真意 ~足しても引いてもならぬ物~

人から発せられる言葉や文字には、真意というものがある。
何気に聴いていたり読んでいては、その真意を見失ってしまう。
特に偉大な人の言葉や文字、そして芸術にもメッセージ込められている。
それを言霊(ことだま)と呼ぶ人もいる。
心の耳や心の目でなければ、きっと伺い知れない物だろう。

大切なのは向き合うこと。
しかし、向き合ったからと言って、決して100%ではない。
送り手と受け手の育った環境が違えば、当然に送信機も受信機の作りが違う。
それでも、向き合う以外に100%へ近づく方法はない。
要は、受信機の精度を上げて行くしか方法が無いということだ。
同じ本を読んだとしても、20代と40代と感じ方や意味合いが変わるのも、そういうことだ。

そこで、歴史はいつも同じ過ちを起こしてしまう。
それは、向き合っている物の間に第三者を入れてしまうことだ。
ただ単に一言一句を間違えること無く、通訳もしくは伝えることが出来れば
不幸は免れるが、第三者の考え(解釈)が加わると限りなく100%から遠ざかる。
例え受け手の感度が良くても、間に人が入れば入るほど別物を受け取ることになる。

その一番の例が、仏教である。
まず初めに仏の心を悟ったのは、釈尊(お釈迦様)以外の誰一人でもない。
弟子は、師匠が語られた方便や説法を書き残したのが経典である。
それを学び教えを広める者や、その教えを学ぼうと他国から赴き自国語に書き写して
広める者もいた。
時間や時代を超え世界へ広がる中で、膨大な経典の中で『釈尊の真意はこれだ』と
結論付ける者が現れ、民に説法を解く。そこで新たな宗派が生まれる。
その新たな宗派でさえ、開祖の弟子が説法や手紙などを御書として学び広げる。
更に解釈の相違から新たな分派が生まれる。
これだけ多くの宗派を持つということは、それだけ間に人が入ったということである。
間に人が入れば入るほど、血は薄れ水に近い物になる運命だと思う。

真意を見抜くためには、足すことも引くこともせずに、ただ向き合い感じるしか無いのだ。

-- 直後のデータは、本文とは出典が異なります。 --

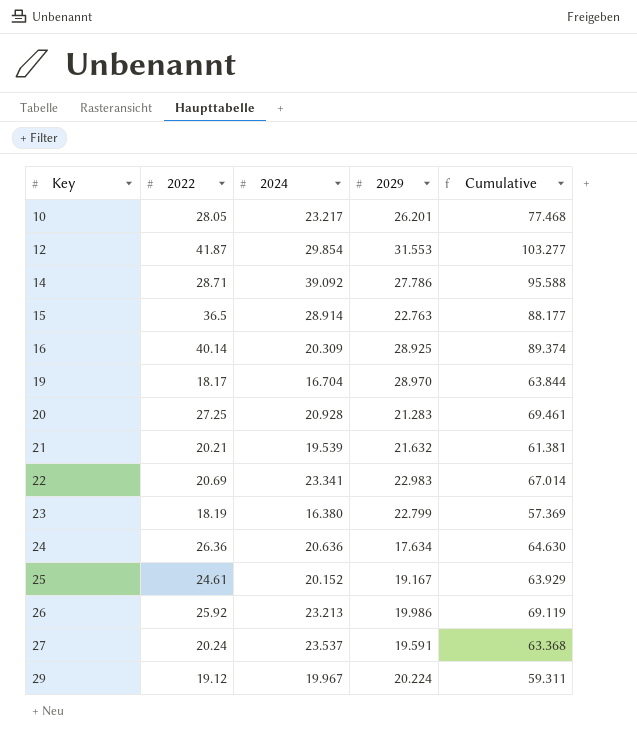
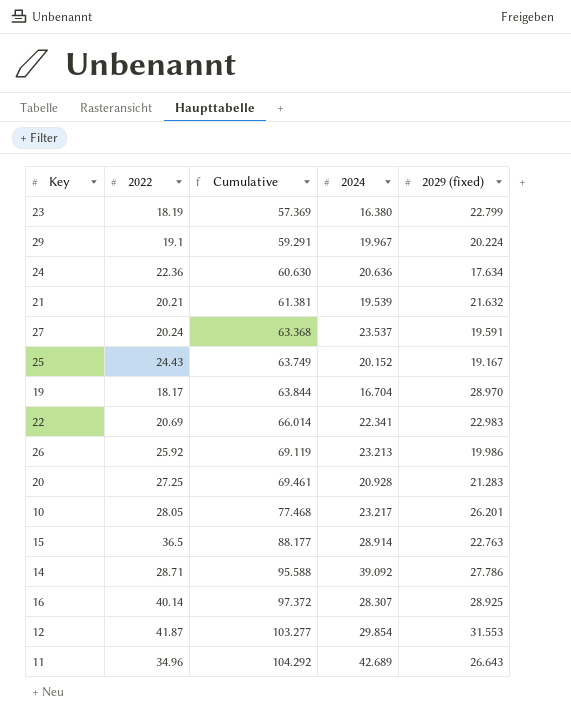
row order: Key ascending -> Cumulative ascending
column Cumulative | position: 5 -> 3
column name: 2029 -> 2029 (fixed)
29 | 2022: 19.12 -> 19.1
29 | Cumulative: 59.311 -> 59.291
24 | 2022: 26.36 -> 22.36
24 | Cumulative: 64.630 -> 60.630
25 | 2022: 24.61 -> 24.43
25 | Cumulative: 63.929 -> 63.749
22 | Cumulative: 67.014 -> 66.014
22 | 2024: 23.341 -> 22.341
16 | Cumulative: 89.374 -> 97.372
16 | 2024: 20.309 -> 28.307
row 11: none -> 34.96 | 104.292 | 42.689 | 26.643

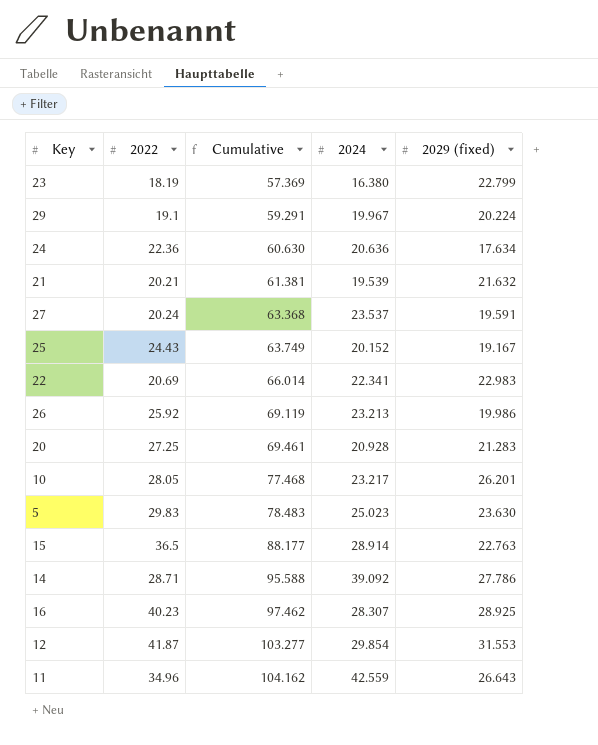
row 19: 18.17 | 63.844 | 16.704 | 28.970 -> none
row 5: none -> 29.83 | 78.483 | 25.023 | 23.630
16 | 2022: 40.14 -> 40.23
16 | Cumulative: 97.372 -> 97.462
11 | Cumulative: 104.292 -> 104.162
11 | 2024: 42.689 -> 42.559

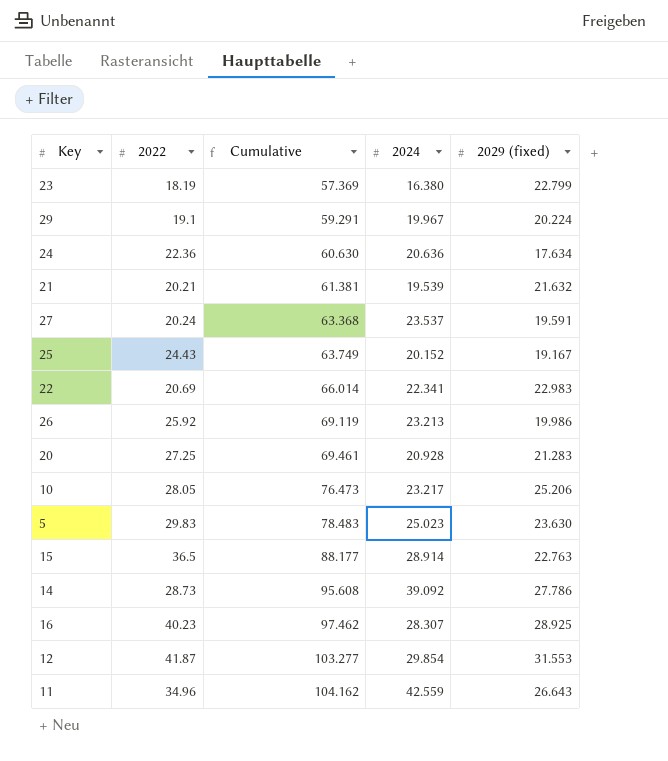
10 | Cumulative: 77.468 -> 76.473
10 | 2029 (fixed): 26.201 -> 25.206
14 | 2022: 28.71 -> 28.73
14 | Cumulative: 95.588 -> 95.608

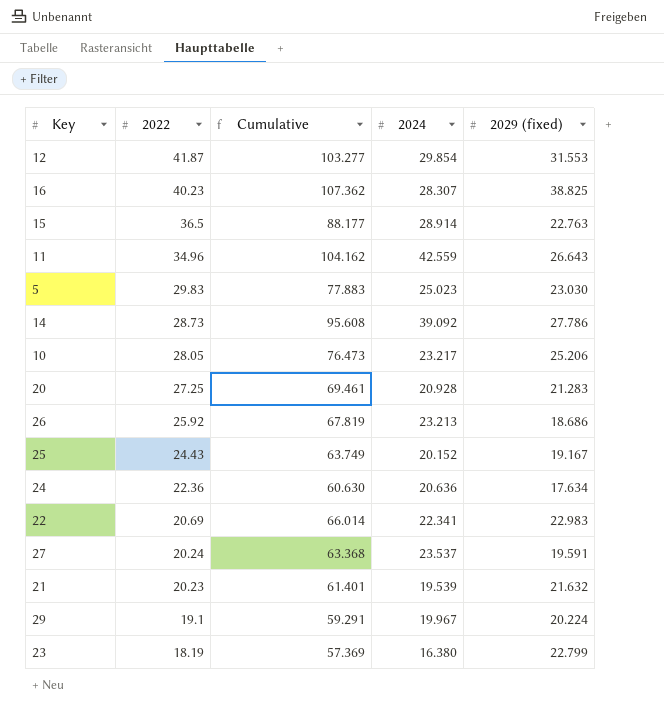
row order: Cumulative ascending -> 2022 descending
16 | Cumulative: 97.462 -> 107.362
16 | 2029 (fixed): 28.925 -> 38.825
5 | Cumulative: 78.483 -> 77.883
5 | 2029 (fixed): 23.630 -> 23.030
26 | Cumulative: 69.119 -> 67.819
26 | 2029 (fixed): 19.986 -> 18.686
21 | 2022: 20.21 -> 20.23
21 | Cumulative: 61.381 -> 61.401

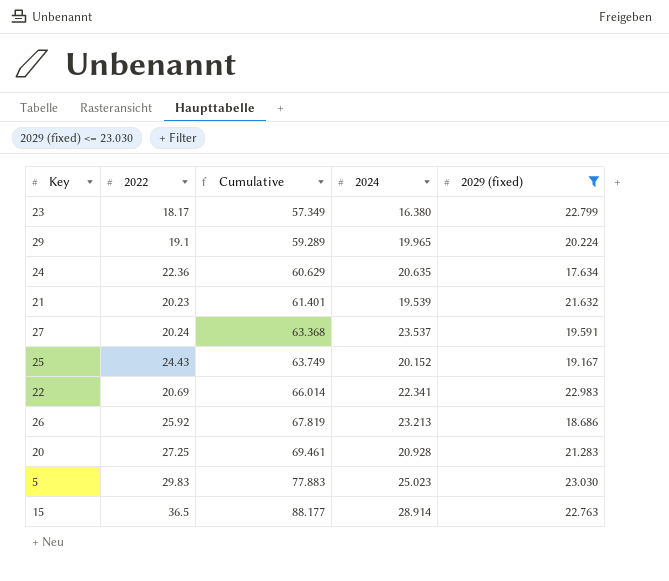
filter: none -> 2029 (fixed) <= 23.030
row order: 2022 descending -> Cumulative ascending
23 | 2022: 18.19 -> 18.17
23 | Cumulative: 57.369 -> 57.349
29 | Cumulative: 59.291 -> 59.289
29 | 2024: 19.967 -> 19.965
24 | Cumulative: 60.630 -> 60.629
24 | 2024: 20.636 -> 20.635

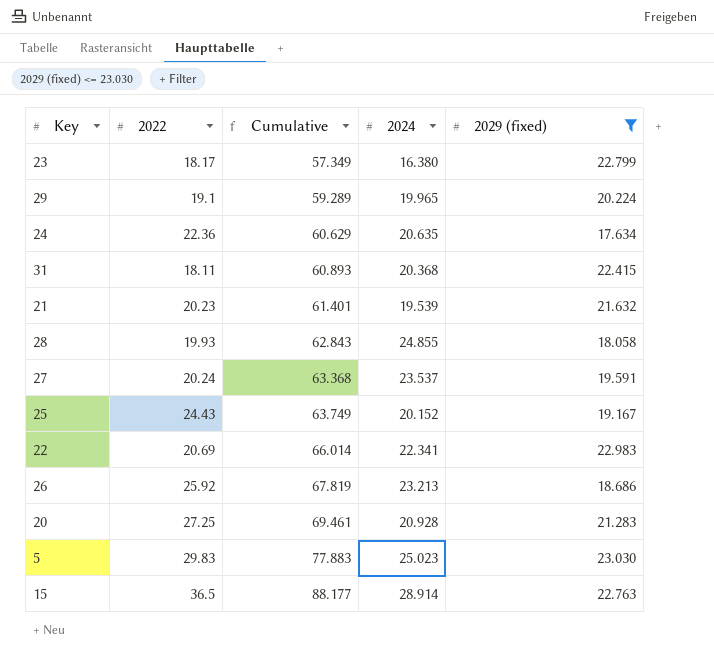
row 31: none -> 18.11 | 60.893 | 20.368 | 22.415
row 28: none -> 19.93 | 62.843 | 24.855 | 18.058

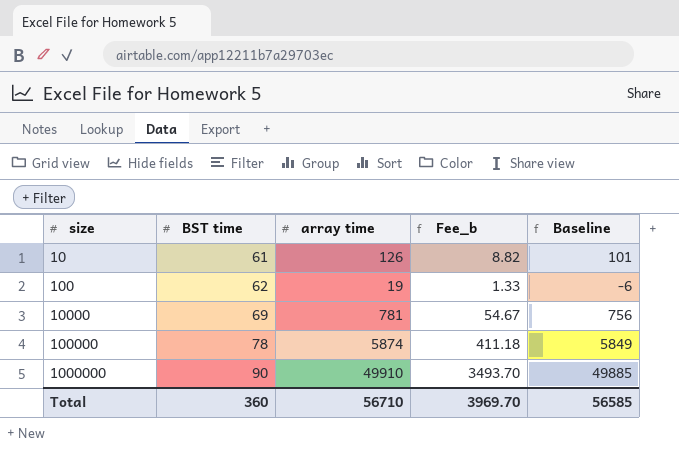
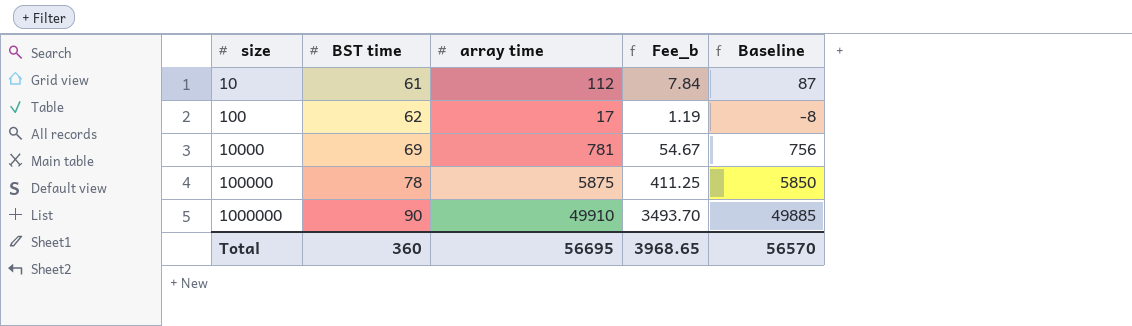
10 | array time: 126 -> 112
10 | Fee_b: 8.82 -> 7.84
10 | Baseline: 101 -> 87
100 | array time: 19 -> 17
100 | Fee_b: 1.33 -> 1.19
100 | Baseline: -6 -> -8
100000 | array time: 5874 -> 5875
100000 | Fee_b: 411.18 -> 411.25
100000 | Baseline: 5849 -> 5850
Total | array time: 56710 -> 56695
Total | Fee_b: 3969.70 -> 3968.65
Total | Baseline: 56585 -> 56570

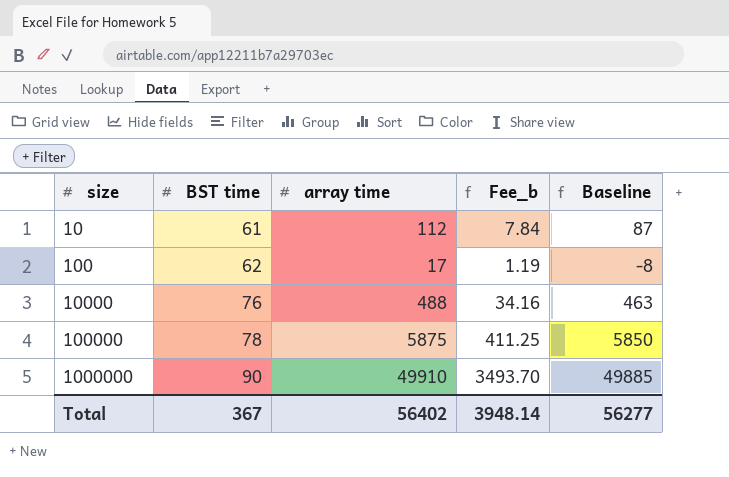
10000 | BST time: 69 -> 76
10000 | array time: 781 -> 488
10000 | Fee_b: 54.67 -> 34.16
10000 | Baseline: 756 -> 463
Total | BST time: 360 -> 367
Total | array time: 56695 -> 56402
Total | Fee_b: 3968.65 -> 3948.14
Total | Baseline: 56570 -> 56277

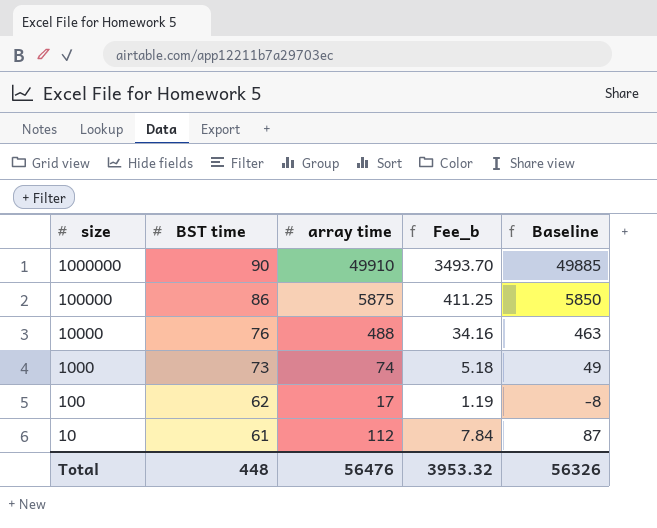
row order: size ascending -> size descending
100000 | BST time: 78 -> 86
row 1000: none -> 73 | 74 | 5.18 | 49
Total | BST time: 367 -> 448
Total | array time: 56402 -> 56476
Total | Fee_b: 3948.14 -> 3953.32
Total | Baseline: 56277 -> 56326

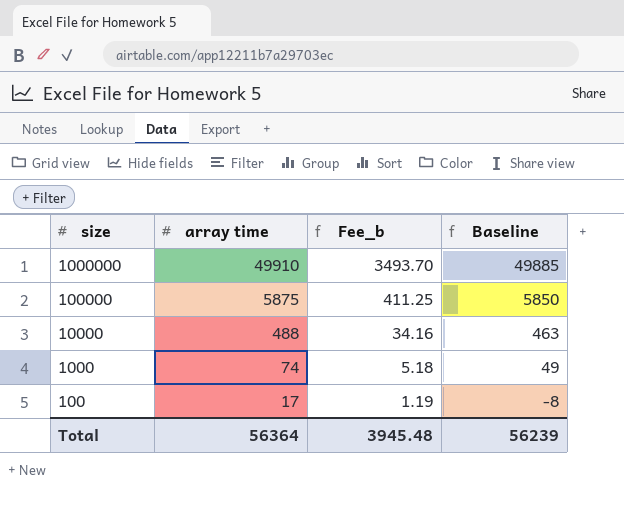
column BST time | position: 2 -> none
row 10: 61 | 112 | 7.84 | 87 -> none
Total | array time: 56476 -> 56364
Total | Fee_b: 3953.32 -> 3945.48
Total | Baseline: 56326 -> 56239

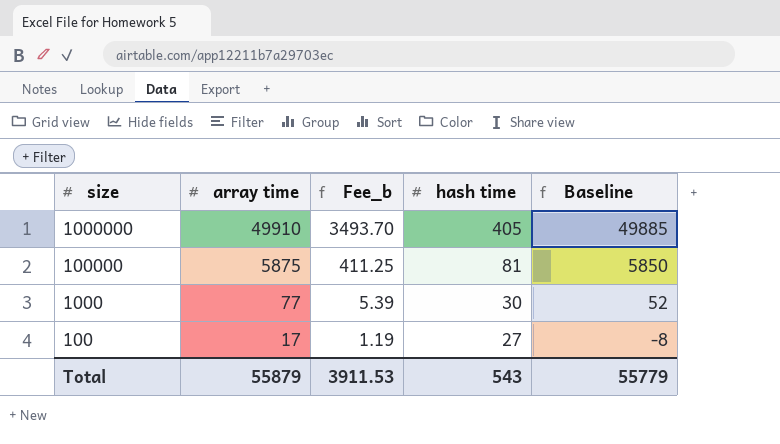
column hash time | position: none -> 4
row 10000: 488 | 34.16 | 463 -> none
1000 | array time: 74 -> 77
1000 | Fee_b: 5.18 -> 5.39
1000 | Baseline: 49 -> 52
Total | array time: 56364 -> 55879
Total | Fee_b: 3945.48 -> 3911.53
Total | Baseline: 56239 -> 55779

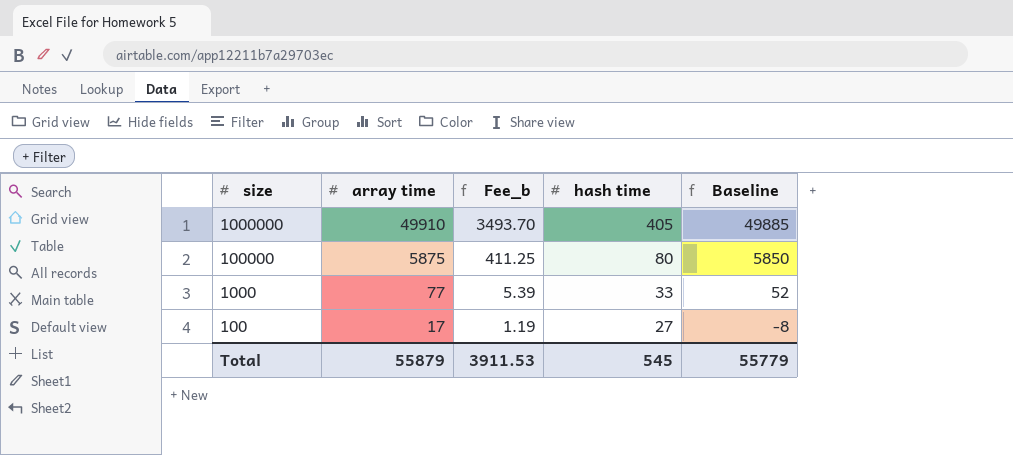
100000 | hash time: 81 -> 80
1000 | hash time: 30 -> 33
Total | hash time: 543 -> 545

逆に、送り手はどれだけ正確に伝えられるかという課題が付きまとう。
受者が伝者となった場合、仮説であれば仮設として伝えれば良いことである。
それが真意だと思っていたとしても、本当の真意かどうかは定かではない。
そこに一切の感情を入れず、伝え広げることが大切であると私は考える。

なぜなら、伝えた人はひとり、伝えるべき心は一つしかないからだ。